Page tilted his head toward the reporter in back. “How is she?”

“Unconscious. But it looks like the duct tape sealed the wound.”

To Page’s right, the stock pens outside Rostov came into view, as did the courthouse on the main street. People and vehicles seemed everywhere, exploring the town before night settled and they went to the viewing area.

He descended toward the airport northeast of town, but not before he took a hard look at the collapsed, rusted hangars and the cracked, overgrown airstrip on the abandoned military airbase in the opposite direction. There wasn’t any sign of the vehicles he’d seen on the base the evening before. Beyond the ruin of the airbase, he frowned toward the boulders that looked like giant cinders strewn in a chaotic semi – circle, all that remained of the volcanic rim that had spewed them to the surface eons earlier.

60

Lockhart lay on the ground and spoke into the radio.

“The plane’s taking off. There’s a lot of dust, but I can see that the guard’s still running and firing.”

“Shoot the son of a bitch,” Raleigh’s voice ordered.

“I’m not within accurate range, sir.”

“Get closer.”

“Yes, sir.” He scanned the sky. “It looks like the plane escaped.”

“By tomorrow there’ll be no way to contain this. If I hadn’t put a quarantine on that place, there’d be police cars all over there by now.
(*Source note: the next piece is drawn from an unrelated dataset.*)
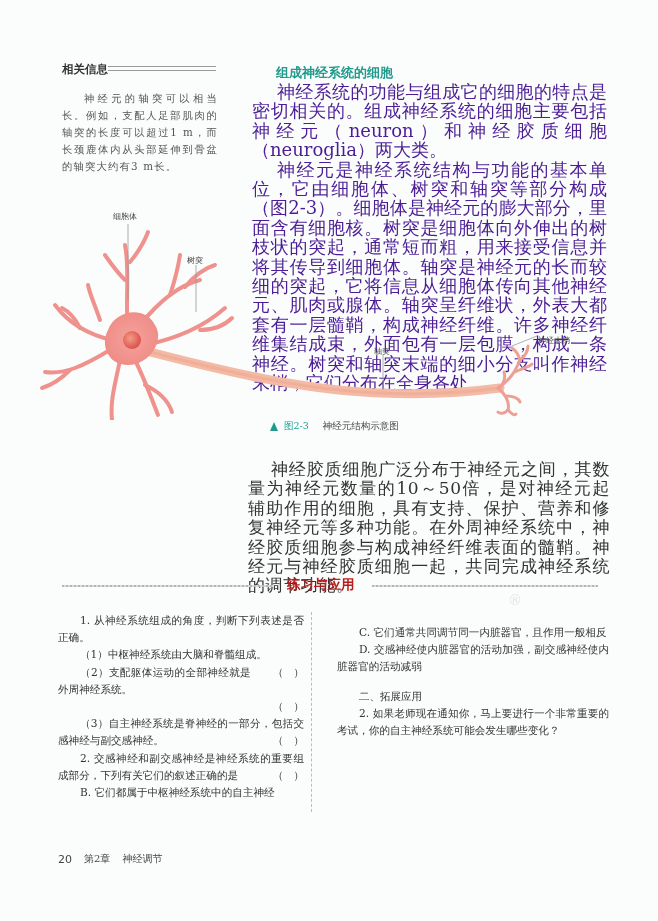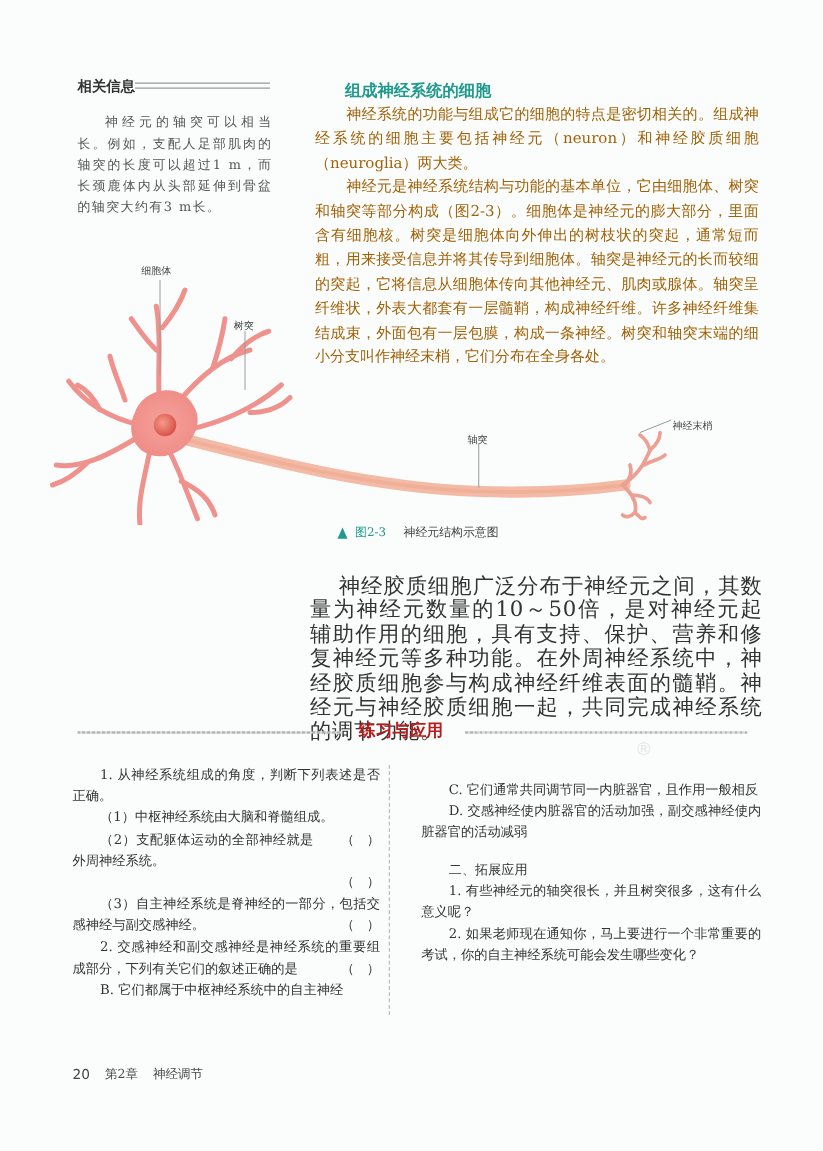"神经系统的功能与组成它的细胞的特点是密切相关的。组成神经系统的细胞主要包括神经元" .main-col { color: #a16207 -> #4c1d95; font-size: 12px -> 18px }
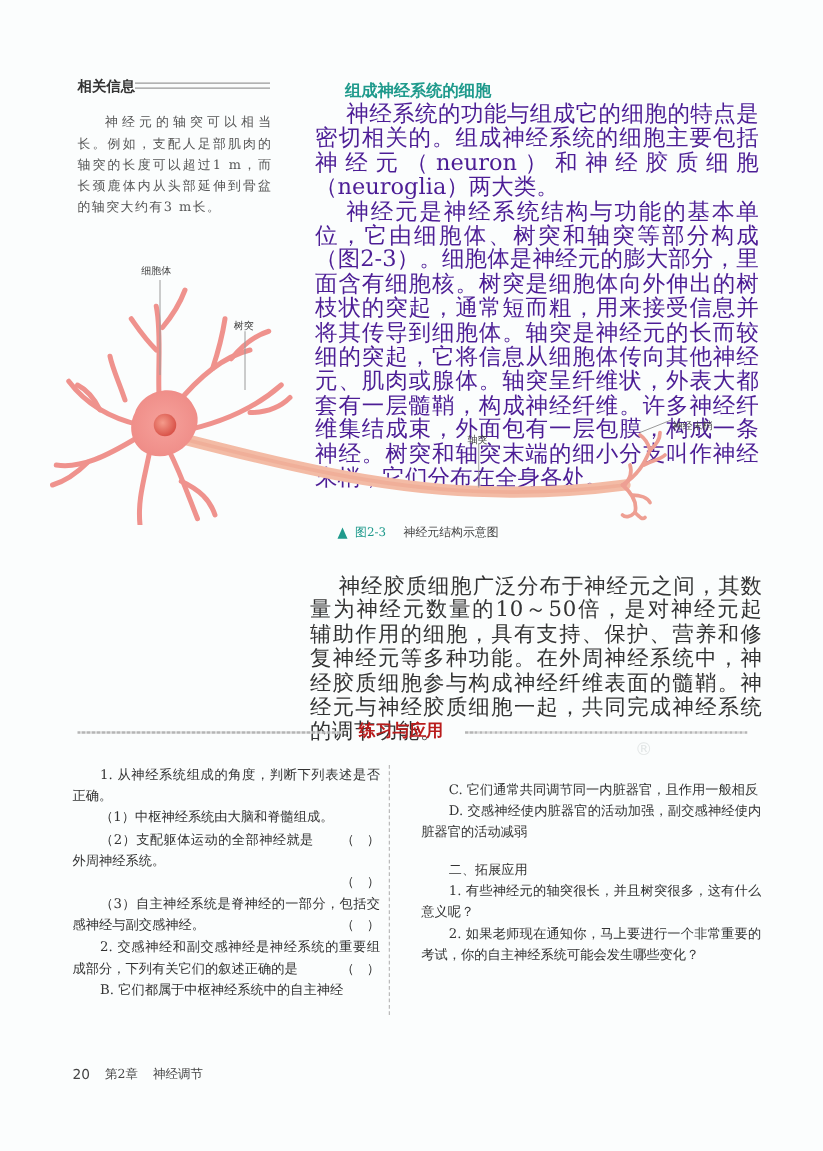"1. 有些神经元的轴突很长，并且树突很多，这有什么意义呢？" div.q { html: <div>1. 有些神经元的轴突很长，并且树突很多，这有什么意义呢？</div> -> none }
I don’t want anybody guessing what that facility really does. After you take care of the guard, destroy all the equipment in the observatory. Make it look as if he did it.”

“Yes, sir.”

Remaining low, Lockhart watched the guard continue firing to- ward the departing airplane-he kept squeezing the trigger even after he ran out of ammunition. As the lowering sun made the dust look scarlet, the guard glared toward the sky, then turned and took long, angry strides back toward the first of the three fences.

Lockhart was to the guard’s right, just behind him and about two hundred yards away. Bullets from an M4 could travel that far, but Lockhart couldn’t depend on where they would hit. To stop the guard, rather than merely startle him, he needed to get closer.

Satisfied that he wasn’t in the guard’s line of vision, he stood, tucked the radio into the duffel bag that hung from his shoulder, picked up his M4, and broke into a run. As the man passed the burning van and got closer to the observatory, Lockhart increased his pace, the duffel bag bumping against his side. His thick-soled shoes crunched on the pebbly soil, but the breeze was blowing in his direction, so the slight sound wouldn’t carry.